- **TASK DIRECTIONS**
Reproduce all of the entries character for character, while leaving out any pictures they contain.

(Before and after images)
============================================================

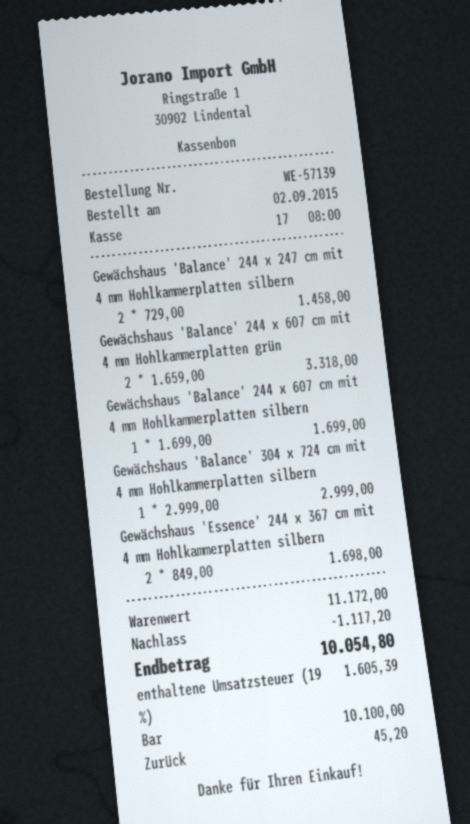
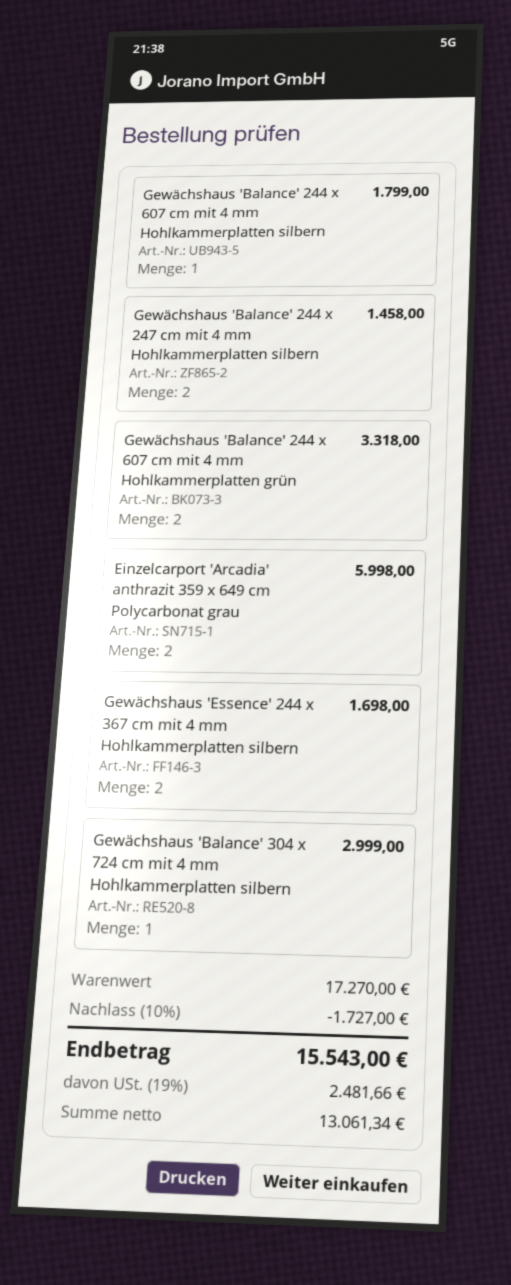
Gewächshaus 'Balance' 244 x 607 cm mit 4 mm Hohlkammerplatten silbern: 1 for 1699.00 -> 1 for 1799.00
Einzelcarport 'Arcadia' anthrazit 359 x 649 cm Polycarbonat grau: none -> 2 for 5998.00
subtotal: 11172.00 -> 17270.00
discount: 1117.20 -> 1727.00
tax: 19% = 1605.39 -> 19% = 2481.66
total: 10054.80 -> 15543.00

============================================================

- **YOUR RESPONSE**
Gewächshaus 'Balance' 244 x 607 cm mit 4 mm Hohlkammerplatten silbern: 1 for 1699.00 -> 1 for 1799.00
Einzelcarport 'Arcadia' anthrazit 359 x 649 cm Polycarbonat grau: none -> 2 for 5998.00
subtotal: 11172.00 -> 17270.00
discount: 1117.20 -> 1727.00
tax: 19% = 1605.39 -> 19% = 2481.66
total: 10054.80 -> 15543.00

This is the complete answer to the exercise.